§ **Your objective**:
Drop all images and give the records again exactly.

[Items listed in a dataset]
*** Block opens ***

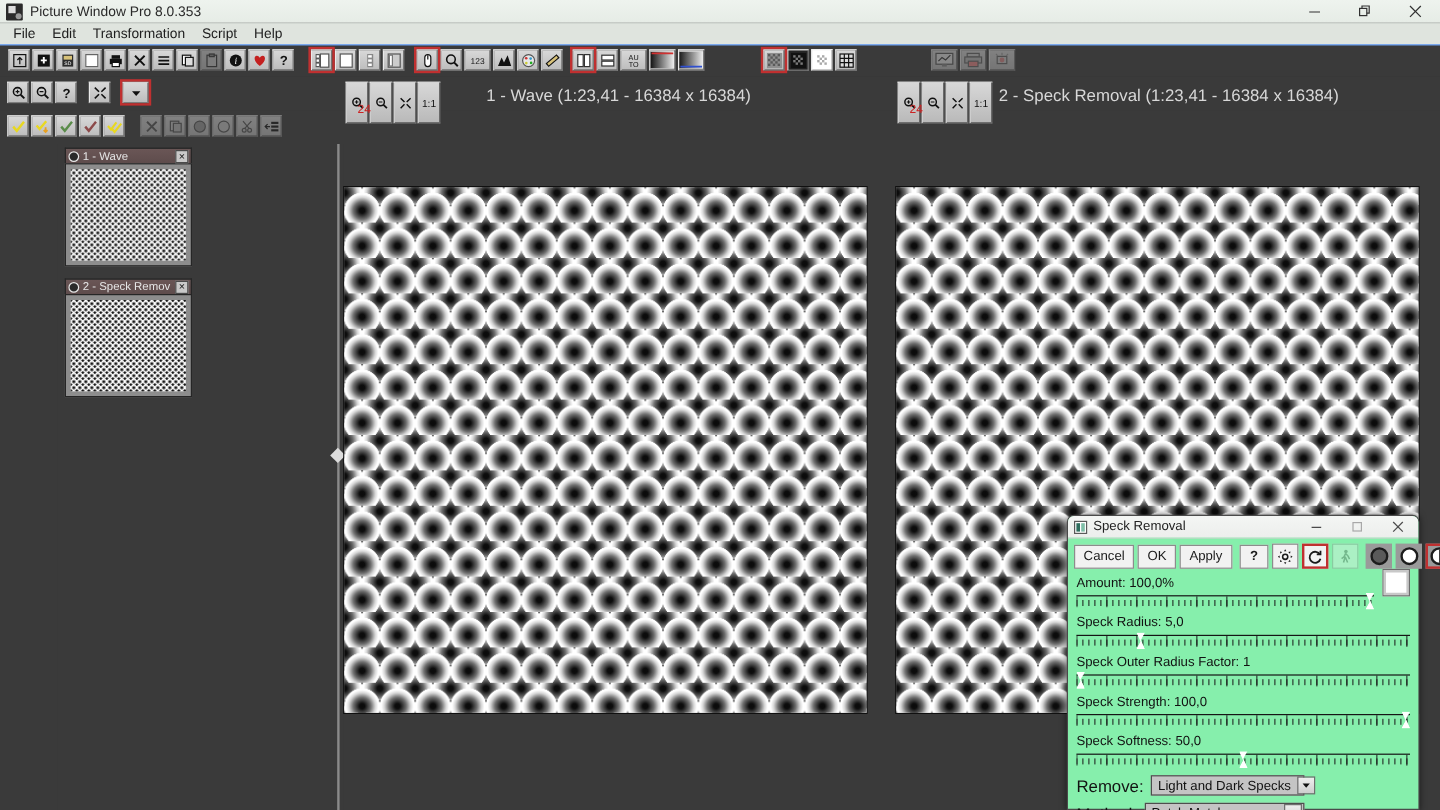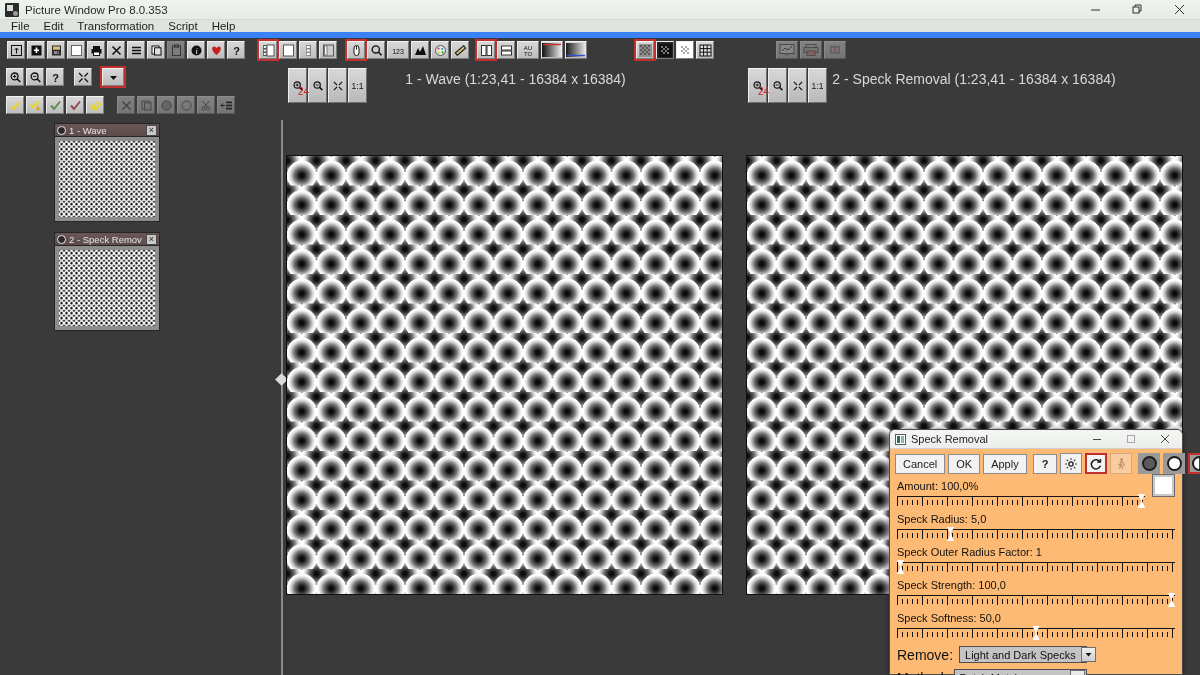--- a/index.html
+++ b/index.html
@@ -43,7 +43,7 @@
   .menubar {
     position: absolute; left: 0; top: 20px; width: 1200px; height: 18px;
     background: #dfe4de; display: flex; align-items: center; padding-left: 4px;
-    border-bottom: 6px solid #3b82f6;
+    border-bottom: 1px solid #3b82f6;
   }
   .menu-item {
     font-size: 11.5px; color: #1d1d1d; padding: 1px 7px; line-height: 14px;

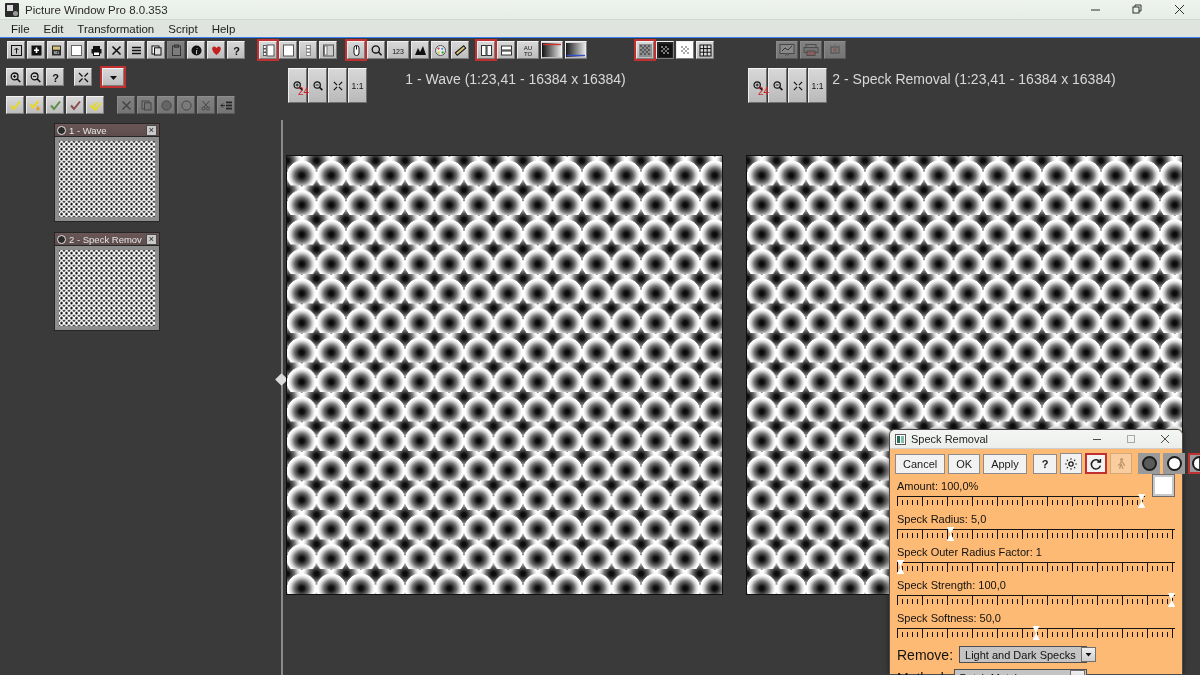--- a/index.html
+++ b/index.html
@@ -169,7 +169,7 @@
   
   #dialog {
     position: absolute; left: 889px; top: 429px; width: 294px; height: 246px;
-    background: #fdba74; border: 1px solid #4a4a4a;
+    background: #86efac; border: 1px solid #4a4a4a;
     border-top-left-radius: 6px; border-top-right-radius: 6px;
     box-shadow: 0 0 5px rgba(0,0,0,.5);
   }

*** Block closes ***

§ **Result of this exercise**:
--- a/index.html
+++ b/index.html
@@ -43,7 +43,7 @@
   .menubar {
     position: absolute; left: 0; top: 20px; width: 1200px; height: 18px;
     background: #dfe4de; display: flex; align-items: center; padding-left: 4px;
-    border-bottom: 6px solid #3b82f6;
+    border-bottom: 1px solid #3b82f6;
   }
   .menu-item {
     font-size: 11.5px; color: #1d1d1d; padding: 1px 7px; line-height: 14px;

--- a/index.html
+++ b/index.html
@@ -169,7 +169,7 @@
   
   #dialog {
     position: absolute; left: 889px; top: 429px; width: 294px; height: 246px;
-    background: #fdba74; border: 1px solid #4a4a4a;
+    background: #86efac; border: 1px solid #4a4a4a;
     border-top-left-radius: 6px; border-top-right-radius: 6px;
     box-shadow: 0 0 5px rgba(0,0,0,.5);
   }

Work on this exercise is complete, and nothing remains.